GSK’s New Study on Multiple Myeloma Treatment: What Investors Need to Know

GlaxoSmithKline ((GSK)), GlaxoSmithKline plc (UK) ((GB:GSK)) announced an update on their ongoing clinical study.

GlaxoSmithKline (GSK) is conducting a Phase 3 clinical study titled A Study of Belantamab Mafodotin Administered in Combination With Lenalidomide and Dexamethasone (BRd) Versus Daratumumab, Lenalidomide, and Dexamethasone (DRd) in Participants With Newly Diagnosed Multiple Myeloma (NDMM) Who Are Ineligible for Autologous Stem Cell Transplantation (TI-NDMM). The study aims to evaluate whether the BRd combination can prolong progression-free survival and improve minimal residual disease negative status compared to the DRd regimen in patients with TI-NDMM.

The study tests two treatment regimens: the experimental arm with Belantamab Mafodotin, Lenalidomide, and Dexamethasone, and the active comparator arm with Daratumumab, Lenalidomide, and Dexamethasone. These drugs are intended to treat patients with newly diagnosed multiple myeloma who cannot undergo stem cell transplantation.

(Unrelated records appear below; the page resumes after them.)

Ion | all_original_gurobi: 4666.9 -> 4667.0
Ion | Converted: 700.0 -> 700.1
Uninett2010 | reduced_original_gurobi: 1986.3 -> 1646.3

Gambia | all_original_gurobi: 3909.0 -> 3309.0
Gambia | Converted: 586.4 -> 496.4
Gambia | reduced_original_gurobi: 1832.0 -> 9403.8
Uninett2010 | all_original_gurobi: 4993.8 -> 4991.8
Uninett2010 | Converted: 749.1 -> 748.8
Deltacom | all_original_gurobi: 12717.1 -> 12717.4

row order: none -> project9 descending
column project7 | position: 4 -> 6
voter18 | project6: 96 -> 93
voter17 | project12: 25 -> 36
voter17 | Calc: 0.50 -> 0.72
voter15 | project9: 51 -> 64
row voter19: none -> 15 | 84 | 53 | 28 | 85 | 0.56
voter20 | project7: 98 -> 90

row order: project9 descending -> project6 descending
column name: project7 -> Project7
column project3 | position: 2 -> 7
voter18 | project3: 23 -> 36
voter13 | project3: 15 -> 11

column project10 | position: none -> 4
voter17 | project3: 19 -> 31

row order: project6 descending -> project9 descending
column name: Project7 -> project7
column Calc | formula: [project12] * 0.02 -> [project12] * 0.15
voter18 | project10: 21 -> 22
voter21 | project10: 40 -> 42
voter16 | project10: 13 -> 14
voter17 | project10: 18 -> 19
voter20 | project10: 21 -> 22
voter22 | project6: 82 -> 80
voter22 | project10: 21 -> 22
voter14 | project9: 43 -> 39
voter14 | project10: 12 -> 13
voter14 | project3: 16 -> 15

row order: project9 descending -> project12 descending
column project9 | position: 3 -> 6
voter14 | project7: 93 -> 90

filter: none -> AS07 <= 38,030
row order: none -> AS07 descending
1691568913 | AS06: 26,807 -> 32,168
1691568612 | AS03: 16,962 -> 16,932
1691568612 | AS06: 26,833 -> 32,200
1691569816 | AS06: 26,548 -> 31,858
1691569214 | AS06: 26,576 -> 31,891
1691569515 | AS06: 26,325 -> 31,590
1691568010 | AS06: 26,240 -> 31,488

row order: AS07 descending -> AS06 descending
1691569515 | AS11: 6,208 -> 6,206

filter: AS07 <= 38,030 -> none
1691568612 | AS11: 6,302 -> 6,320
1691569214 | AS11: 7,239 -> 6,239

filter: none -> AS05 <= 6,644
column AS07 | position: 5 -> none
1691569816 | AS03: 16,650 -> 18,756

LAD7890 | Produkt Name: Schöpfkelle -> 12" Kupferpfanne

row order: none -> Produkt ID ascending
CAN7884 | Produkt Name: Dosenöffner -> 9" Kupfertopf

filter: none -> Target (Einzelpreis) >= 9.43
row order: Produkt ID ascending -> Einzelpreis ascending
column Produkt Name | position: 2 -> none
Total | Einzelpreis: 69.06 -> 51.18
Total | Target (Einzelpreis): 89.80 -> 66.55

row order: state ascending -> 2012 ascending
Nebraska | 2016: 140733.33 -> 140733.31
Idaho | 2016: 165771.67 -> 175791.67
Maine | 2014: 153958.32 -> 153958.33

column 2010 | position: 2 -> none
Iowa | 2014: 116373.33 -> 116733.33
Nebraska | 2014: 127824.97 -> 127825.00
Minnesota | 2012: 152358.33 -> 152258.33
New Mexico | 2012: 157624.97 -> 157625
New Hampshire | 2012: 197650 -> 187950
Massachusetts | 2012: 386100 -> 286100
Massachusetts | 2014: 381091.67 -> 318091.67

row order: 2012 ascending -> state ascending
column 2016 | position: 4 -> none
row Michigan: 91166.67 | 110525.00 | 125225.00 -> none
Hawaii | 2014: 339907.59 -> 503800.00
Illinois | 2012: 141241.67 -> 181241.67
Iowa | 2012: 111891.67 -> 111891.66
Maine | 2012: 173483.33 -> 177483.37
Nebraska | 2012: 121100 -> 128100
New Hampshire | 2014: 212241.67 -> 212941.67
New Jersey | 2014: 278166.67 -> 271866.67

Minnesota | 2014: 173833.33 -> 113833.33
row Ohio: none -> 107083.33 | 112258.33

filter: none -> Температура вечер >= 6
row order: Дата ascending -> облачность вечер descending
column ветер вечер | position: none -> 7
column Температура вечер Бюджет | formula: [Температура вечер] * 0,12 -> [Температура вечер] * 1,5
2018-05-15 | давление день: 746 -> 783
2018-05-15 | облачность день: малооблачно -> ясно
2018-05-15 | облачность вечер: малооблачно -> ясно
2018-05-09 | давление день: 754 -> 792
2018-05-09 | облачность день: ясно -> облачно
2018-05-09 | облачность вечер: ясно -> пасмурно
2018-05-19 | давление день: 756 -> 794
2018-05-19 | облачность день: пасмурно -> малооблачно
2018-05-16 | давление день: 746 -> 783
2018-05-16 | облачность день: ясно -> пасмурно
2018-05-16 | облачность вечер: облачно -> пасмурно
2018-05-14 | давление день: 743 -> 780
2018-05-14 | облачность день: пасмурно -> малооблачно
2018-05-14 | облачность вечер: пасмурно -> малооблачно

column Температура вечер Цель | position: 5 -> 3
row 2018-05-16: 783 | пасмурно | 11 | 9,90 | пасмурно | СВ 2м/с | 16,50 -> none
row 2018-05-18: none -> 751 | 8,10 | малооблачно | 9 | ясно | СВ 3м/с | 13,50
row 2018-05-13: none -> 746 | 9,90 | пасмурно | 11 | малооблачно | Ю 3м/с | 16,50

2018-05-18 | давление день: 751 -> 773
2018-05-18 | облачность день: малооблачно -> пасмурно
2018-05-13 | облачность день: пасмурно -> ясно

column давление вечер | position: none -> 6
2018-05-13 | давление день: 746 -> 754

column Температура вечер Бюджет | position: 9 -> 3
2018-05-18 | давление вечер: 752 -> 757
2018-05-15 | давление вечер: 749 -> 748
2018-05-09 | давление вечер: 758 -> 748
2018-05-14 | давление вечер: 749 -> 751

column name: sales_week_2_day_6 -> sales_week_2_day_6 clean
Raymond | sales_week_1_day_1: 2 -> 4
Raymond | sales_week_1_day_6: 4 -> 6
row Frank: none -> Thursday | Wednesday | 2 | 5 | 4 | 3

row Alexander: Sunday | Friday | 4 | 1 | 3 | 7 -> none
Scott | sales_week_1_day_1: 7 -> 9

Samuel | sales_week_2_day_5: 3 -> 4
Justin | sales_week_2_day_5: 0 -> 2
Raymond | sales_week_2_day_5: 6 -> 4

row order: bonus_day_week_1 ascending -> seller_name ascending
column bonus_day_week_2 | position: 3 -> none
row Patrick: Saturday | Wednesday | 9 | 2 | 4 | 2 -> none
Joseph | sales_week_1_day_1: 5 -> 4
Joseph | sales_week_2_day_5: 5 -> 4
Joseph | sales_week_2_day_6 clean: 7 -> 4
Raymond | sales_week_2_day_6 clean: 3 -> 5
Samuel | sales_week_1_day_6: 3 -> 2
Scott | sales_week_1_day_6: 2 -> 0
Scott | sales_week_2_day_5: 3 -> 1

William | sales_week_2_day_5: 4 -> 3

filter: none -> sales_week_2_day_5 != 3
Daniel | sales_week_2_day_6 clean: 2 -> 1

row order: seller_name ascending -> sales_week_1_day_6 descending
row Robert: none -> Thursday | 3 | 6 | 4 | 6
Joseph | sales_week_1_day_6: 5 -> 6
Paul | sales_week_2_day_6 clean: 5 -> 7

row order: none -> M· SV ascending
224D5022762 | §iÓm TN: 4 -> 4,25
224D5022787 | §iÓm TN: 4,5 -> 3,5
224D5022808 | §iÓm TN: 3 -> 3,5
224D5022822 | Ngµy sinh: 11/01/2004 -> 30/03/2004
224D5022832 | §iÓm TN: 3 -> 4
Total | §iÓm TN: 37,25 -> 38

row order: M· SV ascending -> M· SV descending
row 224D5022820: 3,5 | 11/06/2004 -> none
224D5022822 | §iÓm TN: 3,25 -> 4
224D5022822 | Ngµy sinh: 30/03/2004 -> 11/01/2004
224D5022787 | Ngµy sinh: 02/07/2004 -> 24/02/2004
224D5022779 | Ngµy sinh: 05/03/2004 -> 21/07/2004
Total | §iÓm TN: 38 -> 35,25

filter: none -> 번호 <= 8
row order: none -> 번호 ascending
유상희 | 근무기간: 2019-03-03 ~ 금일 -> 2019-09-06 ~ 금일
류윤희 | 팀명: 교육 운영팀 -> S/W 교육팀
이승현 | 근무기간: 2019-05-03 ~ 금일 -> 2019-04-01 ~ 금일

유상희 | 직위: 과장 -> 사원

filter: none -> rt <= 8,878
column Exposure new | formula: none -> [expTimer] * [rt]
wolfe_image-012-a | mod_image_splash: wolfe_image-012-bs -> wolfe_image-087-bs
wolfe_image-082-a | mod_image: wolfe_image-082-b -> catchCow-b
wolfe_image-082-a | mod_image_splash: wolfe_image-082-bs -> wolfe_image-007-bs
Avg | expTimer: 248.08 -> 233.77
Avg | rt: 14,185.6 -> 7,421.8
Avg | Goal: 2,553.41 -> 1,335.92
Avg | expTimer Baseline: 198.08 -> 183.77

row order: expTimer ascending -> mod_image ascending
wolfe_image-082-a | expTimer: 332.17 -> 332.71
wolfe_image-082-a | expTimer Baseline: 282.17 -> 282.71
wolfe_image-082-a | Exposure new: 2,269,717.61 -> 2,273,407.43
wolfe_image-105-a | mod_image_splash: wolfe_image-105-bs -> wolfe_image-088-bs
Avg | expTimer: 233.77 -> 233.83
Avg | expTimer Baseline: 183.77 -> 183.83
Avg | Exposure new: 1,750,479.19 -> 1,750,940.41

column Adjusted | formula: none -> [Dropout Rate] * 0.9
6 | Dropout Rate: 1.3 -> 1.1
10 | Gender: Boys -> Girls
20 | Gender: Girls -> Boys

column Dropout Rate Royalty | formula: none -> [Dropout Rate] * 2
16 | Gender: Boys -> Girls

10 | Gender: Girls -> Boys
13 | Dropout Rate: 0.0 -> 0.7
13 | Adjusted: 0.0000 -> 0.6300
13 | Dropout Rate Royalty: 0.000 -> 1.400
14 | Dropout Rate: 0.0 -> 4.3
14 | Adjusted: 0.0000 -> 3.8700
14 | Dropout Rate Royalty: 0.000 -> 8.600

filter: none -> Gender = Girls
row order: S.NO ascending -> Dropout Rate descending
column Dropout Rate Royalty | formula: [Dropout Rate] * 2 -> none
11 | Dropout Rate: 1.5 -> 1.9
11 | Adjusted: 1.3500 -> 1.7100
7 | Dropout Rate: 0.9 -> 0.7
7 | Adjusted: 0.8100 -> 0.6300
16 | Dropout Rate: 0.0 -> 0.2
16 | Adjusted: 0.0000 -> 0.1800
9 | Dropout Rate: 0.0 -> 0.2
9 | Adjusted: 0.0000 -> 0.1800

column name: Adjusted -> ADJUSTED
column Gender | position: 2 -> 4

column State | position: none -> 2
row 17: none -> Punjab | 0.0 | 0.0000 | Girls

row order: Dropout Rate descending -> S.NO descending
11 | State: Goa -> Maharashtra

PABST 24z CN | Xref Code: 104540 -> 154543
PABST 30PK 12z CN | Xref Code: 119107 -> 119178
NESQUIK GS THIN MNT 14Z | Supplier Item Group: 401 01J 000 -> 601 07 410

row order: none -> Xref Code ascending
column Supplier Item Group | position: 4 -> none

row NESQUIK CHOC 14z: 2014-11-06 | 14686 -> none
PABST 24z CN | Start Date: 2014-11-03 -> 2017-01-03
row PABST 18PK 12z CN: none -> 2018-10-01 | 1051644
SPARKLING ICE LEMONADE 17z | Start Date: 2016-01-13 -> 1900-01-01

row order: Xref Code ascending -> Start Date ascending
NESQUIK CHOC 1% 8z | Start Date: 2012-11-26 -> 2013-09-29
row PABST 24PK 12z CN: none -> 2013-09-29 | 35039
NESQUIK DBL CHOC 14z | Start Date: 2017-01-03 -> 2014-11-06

This interventional study is randomized with a parallel assignment model and no masking, focusing on treatment as the primary purpose. Participants are allocated to one of the two treatment arms to compare the effectiveness of the drug combinations.

The study began on December 27, 2024, with the last update submitted on August 5, 2025. These dates are crucial as they mark the study’s progress and the timeline for potential results that could impact the market.

For investors, this study could influence GSK’s stock performance, especially if the results show a significant improvement in treatment outcomes. The competitive landscape in the multiple myeloma treatment market includes other major pharmaceutical companies, which could also affect investor sentiment.

The study is currently recruiting, and further details are available on the ClinicalTrials portal.